For each $N \in \mathbb{N}$, Let $S_N$ be the set of positive definite matrices on $\mathbb{R}^{N\times N}$, and let W be a nonempty, convex and compact subset of $\mathbb{R}^N$. For $Q$ in $S_N$, let
$x_Q = argmin_{x \in W}\ \ \ x^TQx$
Note that $x_Q$ exists and is unique under the stated assumptions. Let $A=\{x_Q: Q \in S_N\}$. Is $A$ a convex subset of $\mathbb{R}^N$?
EDIT: Hitch Alisson has found a counterexample using a convex, compact subset of $\mathbb{R}^N$ with positive volume in $\mathbb{R}^N$. What if the elements of $W$ must satisfy some linear restriction? For example, let $a \in \mathbb{R}$ be given and fix the first element of every vector in $W$ to equal $a$.
END OF EDIT
If so, consider the following generalisation. Let $X$ be a $(K \times N)$ matrix with $K\geq N$ that is full rank. Define
$y_Q = argmin_{y \in W}\ \ \ y^TX^TQXy$
and let $B^X=\{y_Q: Q \in S_K\}$. Is $B^X$ a convex set in $\mathbb{R}^N$, under the restriction on $W$ mentioned in the edit?
Do you mean a convex set of ${\mathbb{R}}^{n}$? Then not necessarily.

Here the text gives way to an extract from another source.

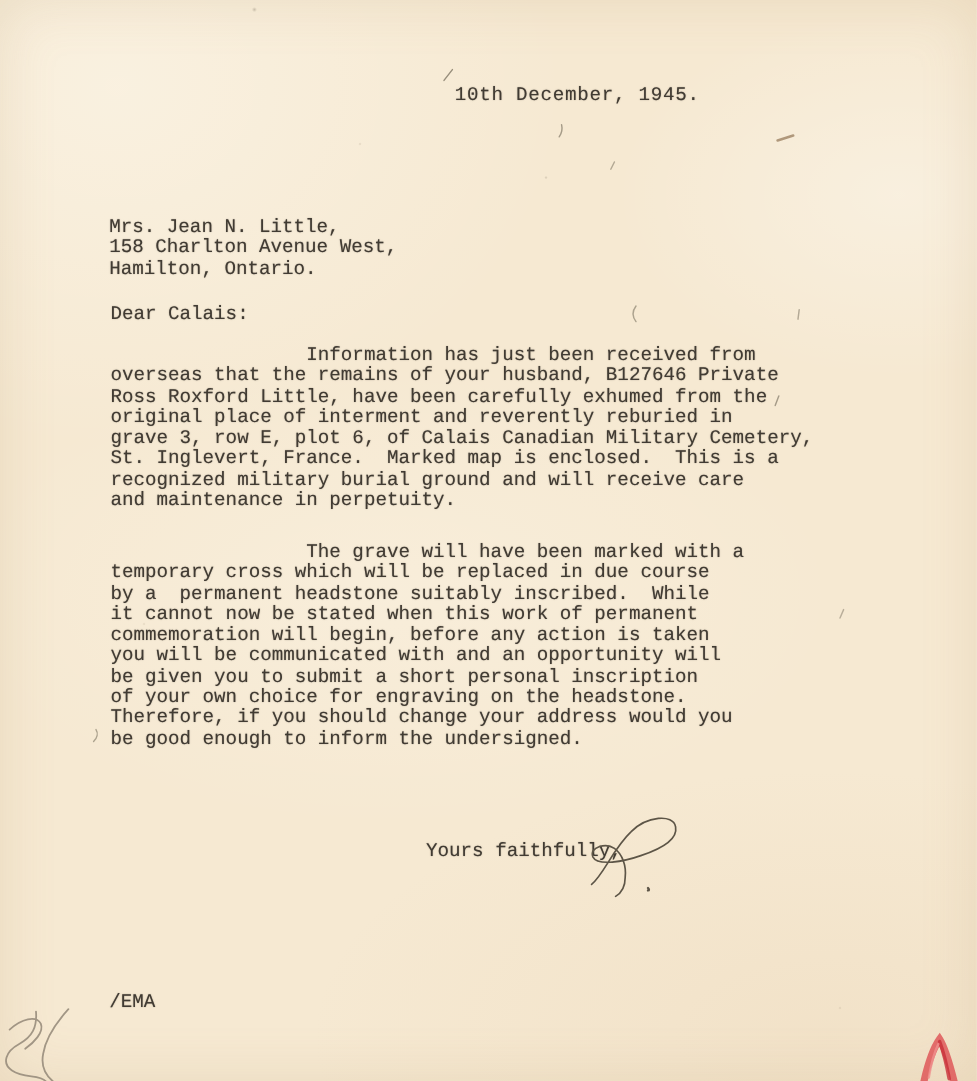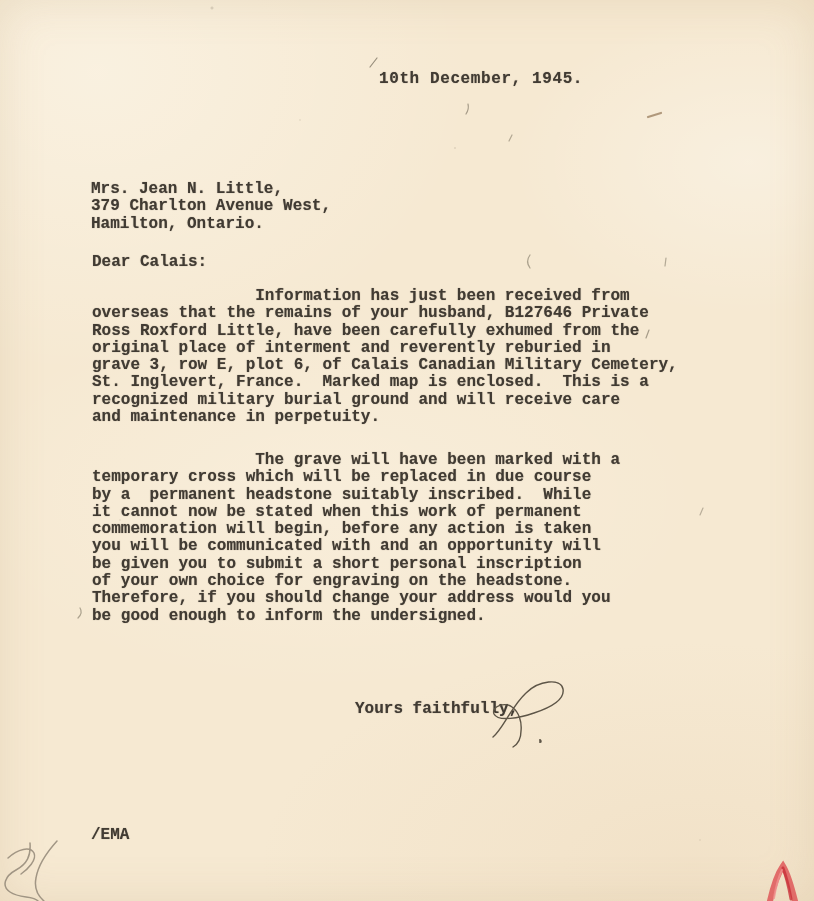"10th December, 1945." .txt { font-weight: 700 -> 400 }
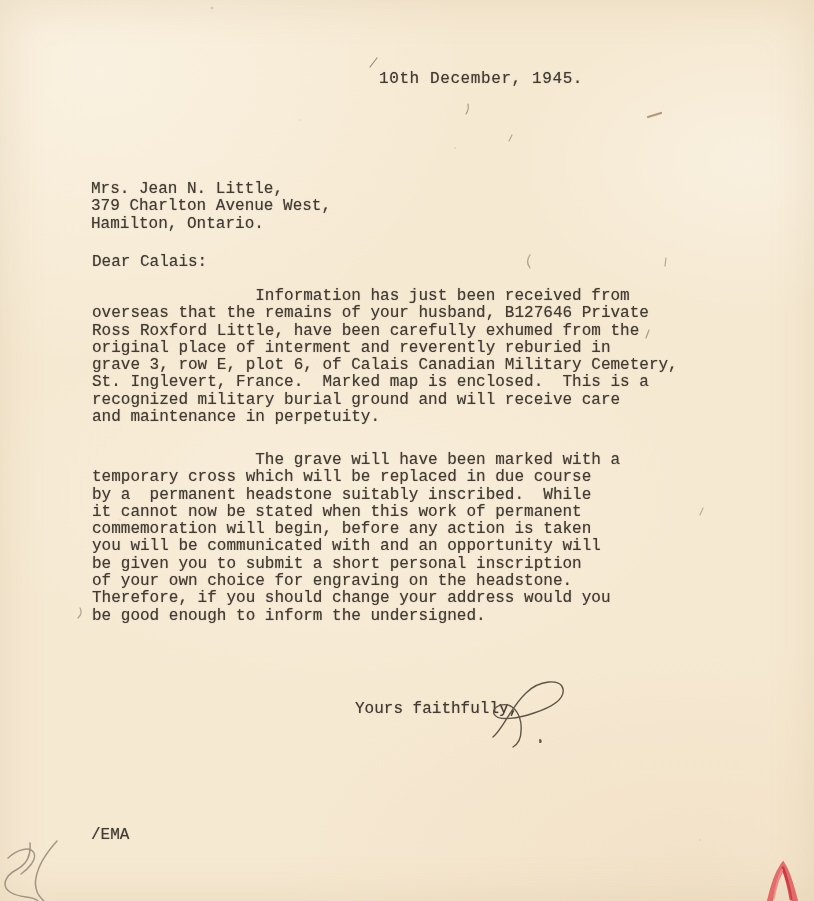"Mrs. Jean N. Little," div.txt { text: 379 -> 158 }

Take W to be a ball outside the unit sphere then only the points on the surface of the ball (facing the origin) can be minimizers of a positive definite quadratic form.
If $x$ is in the interior of $W$ then $\exists \, y \in W$ co-linear with $x$ of smaller norm (i.e. such as $y = \alpha.x$ and $\alpha < 1$) in which case $y^{T}Qy < x^{T}Qx$. The surface of the ball is not a convex set of ${\mathbb{R}}^{n}$.